Exercise
Copy out each line of the listing below that contains the word "solid".

Records to process: Begin

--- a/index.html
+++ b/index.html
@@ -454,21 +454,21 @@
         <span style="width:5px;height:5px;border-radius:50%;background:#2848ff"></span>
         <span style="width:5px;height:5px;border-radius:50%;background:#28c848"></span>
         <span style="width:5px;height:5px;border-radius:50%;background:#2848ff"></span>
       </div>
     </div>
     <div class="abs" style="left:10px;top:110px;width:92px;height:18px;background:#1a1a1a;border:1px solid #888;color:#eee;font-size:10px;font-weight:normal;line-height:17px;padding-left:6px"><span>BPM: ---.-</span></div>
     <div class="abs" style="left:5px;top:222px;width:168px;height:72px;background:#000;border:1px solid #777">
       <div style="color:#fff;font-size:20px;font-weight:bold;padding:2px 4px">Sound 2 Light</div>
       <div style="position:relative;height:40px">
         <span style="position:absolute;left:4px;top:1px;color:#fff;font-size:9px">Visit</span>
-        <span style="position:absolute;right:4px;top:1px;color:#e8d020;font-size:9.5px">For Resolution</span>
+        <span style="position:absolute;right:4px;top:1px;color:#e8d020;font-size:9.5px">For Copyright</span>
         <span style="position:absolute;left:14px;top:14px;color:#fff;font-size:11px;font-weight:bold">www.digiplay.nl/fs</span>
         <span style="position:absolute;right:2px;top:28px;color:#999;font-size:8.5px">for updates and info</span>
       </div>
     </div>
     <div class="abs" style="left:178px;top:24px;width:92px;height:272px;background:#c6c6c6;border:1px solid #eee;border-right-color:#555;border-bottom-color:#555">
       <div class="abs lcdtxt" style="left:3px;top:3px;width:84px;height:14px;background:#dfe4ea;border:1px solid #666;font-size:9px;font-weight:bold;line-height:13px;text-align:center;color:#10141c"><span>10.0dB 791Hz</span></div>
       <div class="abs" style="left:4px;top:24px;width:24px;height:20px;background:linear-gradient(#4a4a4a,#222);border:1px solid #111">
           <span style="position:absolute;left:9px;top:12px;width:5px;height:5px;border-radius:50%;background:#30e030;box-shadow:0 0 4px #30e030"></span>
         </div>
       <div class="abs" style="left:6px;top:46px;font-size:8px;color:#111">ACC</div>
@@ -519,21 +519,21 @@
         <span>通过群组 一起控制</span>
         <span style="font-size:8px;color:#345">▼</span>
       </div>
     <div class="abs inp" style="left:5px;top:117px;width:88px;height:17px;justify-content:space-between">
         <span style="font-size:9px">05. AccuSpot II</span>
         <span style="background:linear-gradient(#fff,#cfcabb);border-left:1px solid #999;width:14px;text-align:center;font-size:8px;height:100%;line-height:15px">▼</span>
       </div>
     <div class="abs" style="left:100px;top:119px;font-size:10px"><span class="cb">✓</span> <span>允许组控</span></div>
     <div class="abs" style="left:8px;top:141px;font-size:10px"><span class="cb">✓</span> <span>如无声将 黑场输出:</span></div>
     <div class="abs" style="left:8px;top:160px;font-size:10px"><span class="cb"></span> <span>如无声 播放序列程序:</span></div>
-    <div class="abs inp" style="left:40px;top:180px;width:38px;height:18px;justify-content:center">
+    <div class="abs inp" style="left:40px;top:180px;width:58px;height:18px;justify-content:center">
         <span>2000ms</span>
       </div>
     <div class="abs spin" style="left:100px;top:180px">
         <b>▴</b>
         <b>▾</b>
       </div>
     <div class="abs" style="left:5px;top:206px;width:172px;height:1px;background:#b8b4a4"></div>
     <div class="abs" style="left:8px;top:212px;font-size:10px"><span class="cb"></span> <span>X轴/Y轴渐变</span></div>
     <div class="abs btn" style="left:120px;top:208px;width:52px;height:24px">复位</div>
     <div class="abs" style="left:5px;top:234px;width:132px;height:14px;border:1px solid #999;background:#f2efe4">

Records to process: End
Records to process: Begin

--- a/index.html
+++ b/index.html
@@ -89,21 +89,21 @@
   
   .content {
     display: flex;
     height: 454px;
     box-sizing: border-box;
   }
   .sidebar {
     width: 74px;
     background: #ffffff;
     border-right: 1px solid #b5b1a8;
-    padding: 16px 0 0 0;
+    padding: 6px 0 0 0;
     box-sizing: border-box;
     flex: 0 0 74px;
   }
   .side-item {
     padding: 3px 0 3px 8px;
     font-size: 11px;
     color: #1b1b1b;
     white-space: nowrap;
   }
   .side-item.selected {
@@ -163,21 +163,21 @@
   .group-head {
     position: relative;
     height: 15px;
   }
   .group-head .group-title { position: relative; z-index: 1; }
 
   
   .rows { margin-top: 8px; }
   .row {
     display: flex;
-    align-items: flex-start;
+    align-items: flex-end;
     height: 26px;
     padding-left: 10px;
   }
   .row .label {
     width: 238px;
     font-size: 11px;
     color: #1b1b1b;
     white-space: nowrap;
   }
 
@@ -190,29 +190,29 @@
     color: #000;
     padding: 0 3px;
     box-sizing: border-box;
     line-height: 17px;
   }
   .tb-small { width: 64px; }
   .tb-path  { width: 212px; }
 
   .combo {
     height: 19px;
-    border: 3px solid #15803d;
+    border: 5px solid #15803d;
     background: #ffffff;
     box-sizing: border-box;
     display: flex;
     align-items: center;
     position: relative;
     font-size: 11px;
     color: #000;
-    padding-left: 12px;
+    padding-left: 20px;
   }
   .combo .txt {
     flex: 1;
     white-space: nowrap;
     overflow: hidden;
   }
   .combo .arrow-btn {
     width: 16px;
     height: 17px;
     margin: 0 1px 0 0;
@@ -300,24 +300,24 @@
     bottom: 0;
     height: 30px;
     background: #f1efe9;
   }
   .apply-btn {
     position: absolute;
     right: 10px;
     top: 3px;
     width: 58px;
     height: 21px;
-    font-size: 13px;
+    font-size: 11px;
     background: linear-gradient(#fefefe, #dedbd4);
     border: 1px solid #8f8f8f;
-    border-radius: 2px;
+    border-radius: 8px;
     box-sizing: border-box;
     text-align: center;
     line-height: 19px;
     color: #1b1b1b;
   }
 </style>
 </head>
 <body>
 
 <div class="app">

Records to process: End

Task output
     <div class="abs" style="left:10px;top:110px;width:92px;height:18px;background:#1a1a1a;border:1px solid #888;color:#eee;font-size:10px;font-weight:normal;line-height:17px;padding-left:6px"><span>BPM: ---.-</span></div>
     <div class="abs" style="left:5px;top:222px;width:168px;height:72px;background:#000;border:1px solid #777">
     <div class="abs" style="left:178px;top:24px;width:92px;height:272px;background:#c6c6c6;border:1px solid #eee;border-right-color:#555;border-bottom-color:#555">
       <div class="abs lcdtxt" style="left:3px;top:3px;width:84px;height:14px;background:#dfe4ea;border:1px solid #666;font-size:9px;font-weight:bold;line-height:13px;text-align:center;color:#10141c"><span>10.0dB 791Hz</span></div>
       <div class="abs" style="left:4px;top:24px;width:24px;height:20px;background:linear-gradient(#4a4a4a,#222);border:1px solid #111">
         <span style="background:linear-gradient(#fff,#cfcabb);border-left:1px solid #999;width:14px;text-align:center;font-size:8px;height:100%;line-height:15px">▼</span>
     <div class="abs" style="left:5px;top:234px;width:132px;height:14px;border:1px solid #999;background:#f2efe4">
     border-right: 1px solid #b5b1a8;
-    border: 3px solid #15803d;
+    border: 5px solid #15803d;
     border: 1px solid #8f8f8f;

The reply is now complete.